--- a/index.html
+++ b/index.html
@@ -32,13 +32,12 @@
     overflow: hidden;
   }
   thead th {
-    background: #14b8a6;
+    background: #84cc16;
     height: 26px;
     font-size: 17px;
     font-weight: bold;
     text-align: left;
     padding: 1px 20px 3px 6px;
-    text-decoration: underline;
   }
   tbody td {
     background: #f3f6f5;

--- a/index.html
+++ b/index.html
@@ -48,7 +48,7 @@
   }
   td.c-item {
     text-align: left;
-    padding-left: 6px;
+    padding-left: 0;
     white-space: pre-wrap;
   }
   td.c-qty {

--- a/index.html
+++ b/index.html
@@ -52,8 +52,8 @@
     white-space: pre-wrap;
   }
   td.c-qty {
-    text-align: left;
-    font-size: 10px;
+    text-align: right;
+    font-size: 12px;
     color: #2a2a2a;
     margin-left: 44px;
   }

■ ■ ■ ■

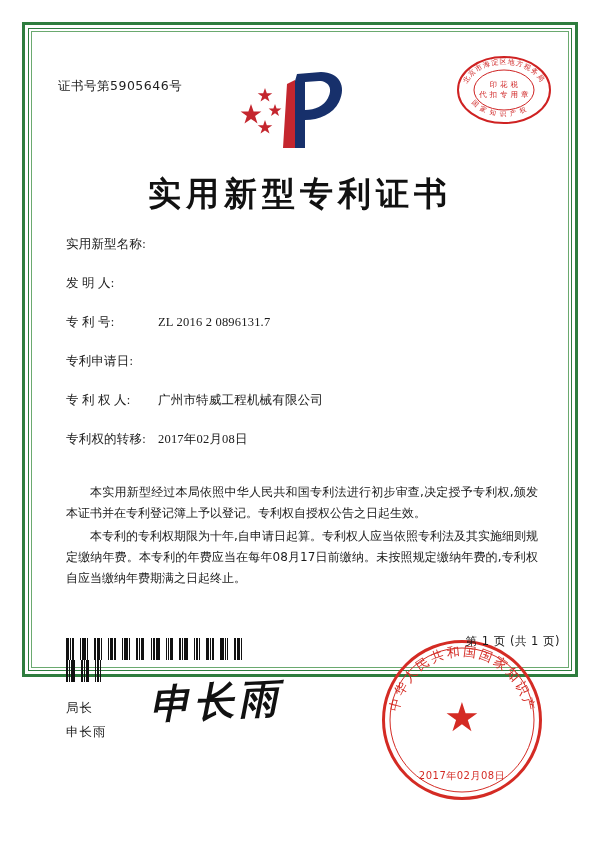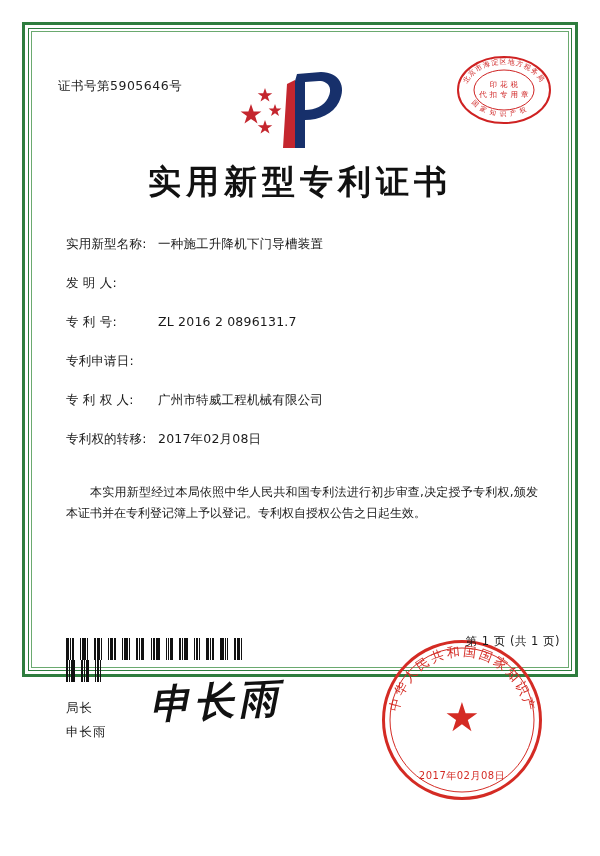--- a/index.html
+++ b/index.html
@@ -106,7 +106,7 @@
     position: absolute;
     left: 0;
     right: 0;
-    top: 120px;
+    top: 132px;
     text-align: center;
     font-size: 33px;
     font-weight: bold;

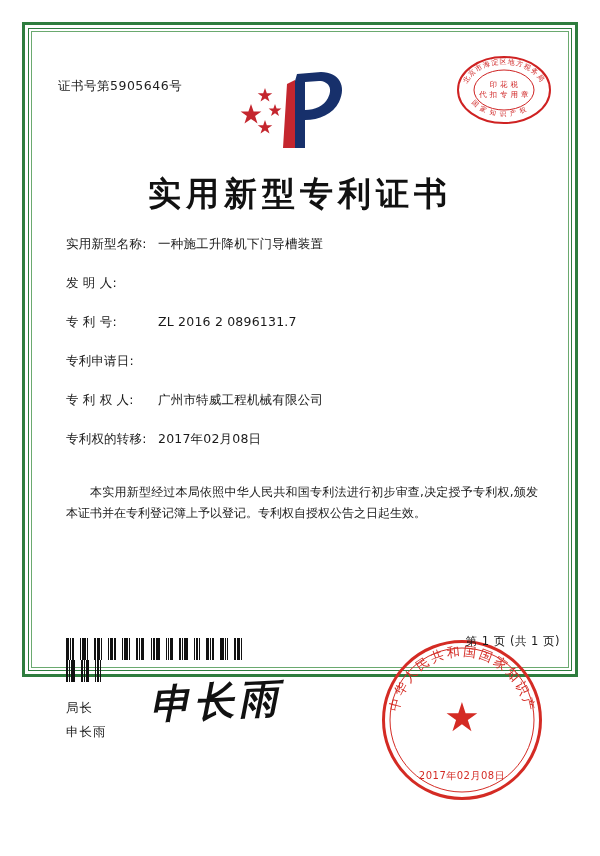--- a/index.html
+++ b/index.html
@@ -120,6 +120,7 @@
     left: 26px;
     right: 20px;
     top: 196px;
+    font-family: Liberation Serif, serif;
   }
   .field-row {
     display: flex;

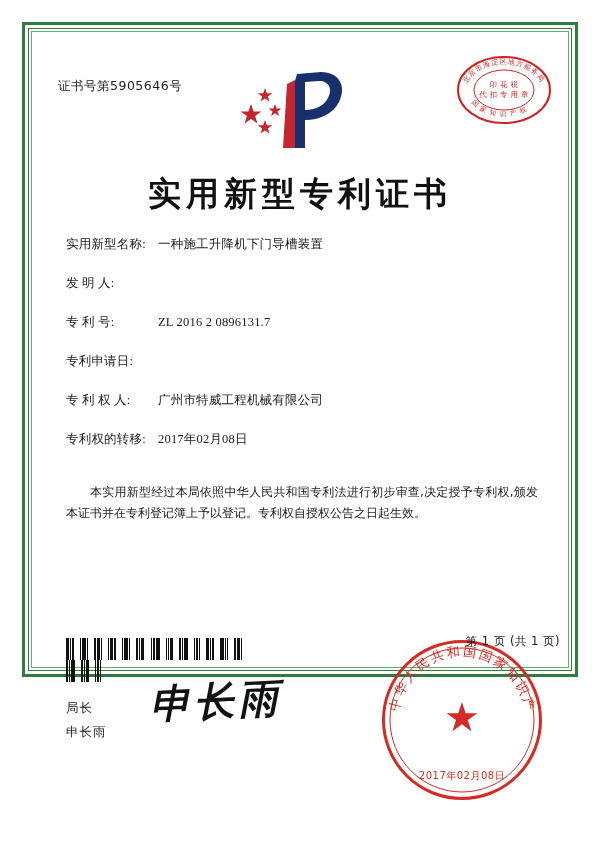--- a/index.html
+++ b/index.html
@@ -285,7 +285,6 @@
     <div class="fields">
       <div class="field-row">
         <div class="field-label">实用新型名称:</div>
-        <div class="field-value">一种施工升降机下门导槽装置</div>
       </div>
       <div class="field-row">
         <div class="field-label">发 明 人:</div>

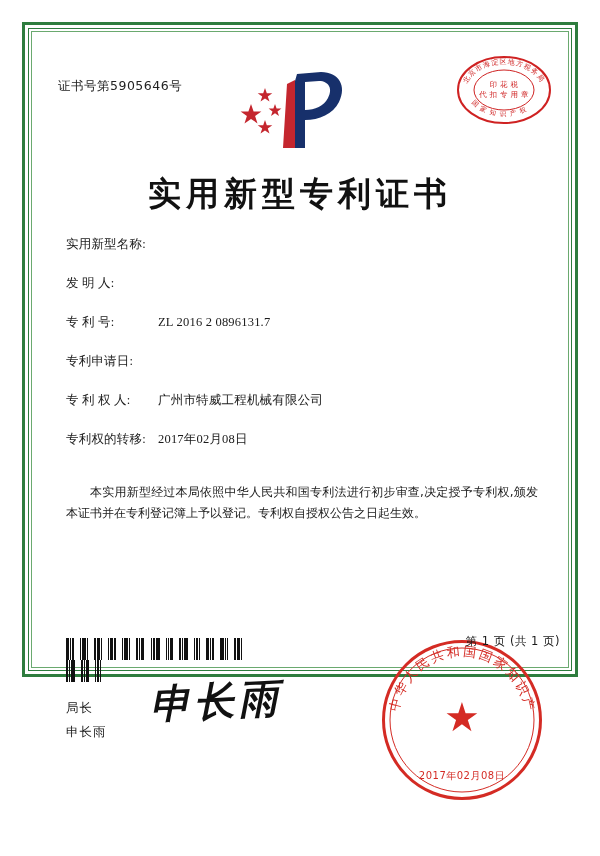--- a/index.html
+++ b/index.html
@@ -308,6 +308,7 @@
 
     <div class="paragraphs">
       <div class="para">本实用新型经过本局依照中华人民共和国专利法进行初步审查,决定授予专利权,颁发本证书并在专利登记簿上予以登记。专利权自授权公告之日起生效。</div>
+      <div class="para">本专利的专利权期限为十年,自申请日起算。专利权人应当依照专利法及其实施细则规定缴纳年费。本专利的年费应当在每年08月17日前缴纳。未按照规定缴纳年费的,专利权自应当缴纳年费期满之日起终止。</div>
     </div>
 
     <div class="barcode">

■ ■ ■ ■

**Your assignment:** Only lines with the word "align" are wanted, so copy each one from the records.

**Task answer:**
     text-align: left;
     text-align: left;
-    text-align: left;
+    text-align: right;
     text-align: center;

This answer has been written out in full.